__DATA UNDER STUDY__:
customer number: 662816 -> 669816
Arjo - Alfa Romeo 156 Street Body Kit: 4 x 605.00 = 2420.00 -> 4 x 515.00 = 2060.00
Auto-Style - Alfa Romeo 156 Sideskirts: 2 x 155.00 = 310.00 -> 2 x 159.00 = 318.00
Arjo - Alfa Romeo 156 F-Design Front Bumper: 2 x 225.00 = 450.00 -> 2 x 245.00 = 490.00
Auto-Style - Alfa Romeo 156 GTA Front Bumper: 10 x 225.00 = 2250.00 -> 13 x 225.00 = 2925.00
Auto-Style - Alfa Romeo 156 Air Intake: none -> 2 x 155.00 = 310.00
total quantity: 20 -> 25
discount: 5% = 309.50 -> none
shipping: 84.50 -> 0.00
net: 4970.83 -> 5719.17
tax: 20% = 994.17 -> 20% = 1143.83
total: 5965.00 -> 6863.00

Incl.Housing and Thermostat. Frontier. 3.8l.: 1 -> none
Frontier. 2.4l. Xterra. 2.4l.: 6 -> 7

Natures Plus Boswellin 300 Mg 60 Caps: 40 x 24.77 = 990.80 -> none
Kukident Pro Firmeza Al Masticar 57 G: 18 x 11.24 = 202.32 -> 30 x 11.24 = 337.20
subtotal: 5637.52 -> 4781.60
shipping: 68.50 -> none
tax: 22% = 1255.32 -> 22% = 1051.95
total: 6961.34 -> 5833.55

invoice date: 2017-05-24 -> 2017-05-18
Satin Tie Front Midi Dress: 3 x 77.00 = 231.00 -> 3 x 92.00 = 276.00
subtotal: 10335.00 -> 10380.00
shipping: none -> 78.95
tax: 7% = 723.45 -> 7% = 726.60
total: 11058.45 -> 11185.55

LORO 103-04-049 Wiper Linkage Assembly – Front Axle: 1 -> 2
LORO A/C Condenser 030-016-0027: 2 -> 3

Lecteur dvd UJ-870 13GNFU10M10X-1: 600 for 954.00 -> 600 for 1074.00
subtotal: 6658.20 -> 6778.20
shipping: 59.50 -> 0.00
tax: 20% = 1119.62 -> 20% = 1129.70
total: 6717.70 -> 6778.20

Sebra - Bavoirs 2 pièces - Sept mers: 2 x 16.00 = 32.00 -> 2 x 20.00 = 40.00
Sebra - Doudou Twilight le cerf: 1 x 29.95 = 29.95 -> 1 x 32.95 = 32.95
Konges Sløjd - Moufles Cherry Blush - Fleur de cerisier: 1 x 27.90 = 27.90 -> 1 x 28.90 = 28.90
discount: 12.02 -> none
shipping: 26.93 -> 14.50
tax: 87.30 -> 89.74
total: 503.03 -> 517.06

__REQUIRED WORK__: Write out exactly the lines that fall from the line with "Auto-Style - Alfa Romeo 156 Sideskirts: 2" to the line with "total: 5965.00 -> 6863.00" in the records above, keeping both ends.

__EXPECTED OUTPUT__:
Auto-Style - Alfa Romeo 156 Sideskirts: 2 x 155.00 = 310.00 -> 2 x 159.00 = 318.00
Arjo - Alfa Romeo 156 F-Design Front Bumper: 2 x 225.00 = 450.00 -> 2 x 245.00 = 490.00
Auto-Style - Alfa Romeo 156 GTA Front Bumper: 10 x 225.00 = 2250.00 -> 13 x 225.00 = 2925.00
Auto-Style - Alfa Romeo 156 Air Intake: none -> 2 x 155.00 = 310.00
total quantity: 20 -> 25
discount: 5% = 309.50 -> none
shipping: 84.50 -> 0.00
net: 4970.83 -> 5719.17
tax: 20% = 994.17 -> 20% = 1143.83
total: 5965.00 -> 6863.00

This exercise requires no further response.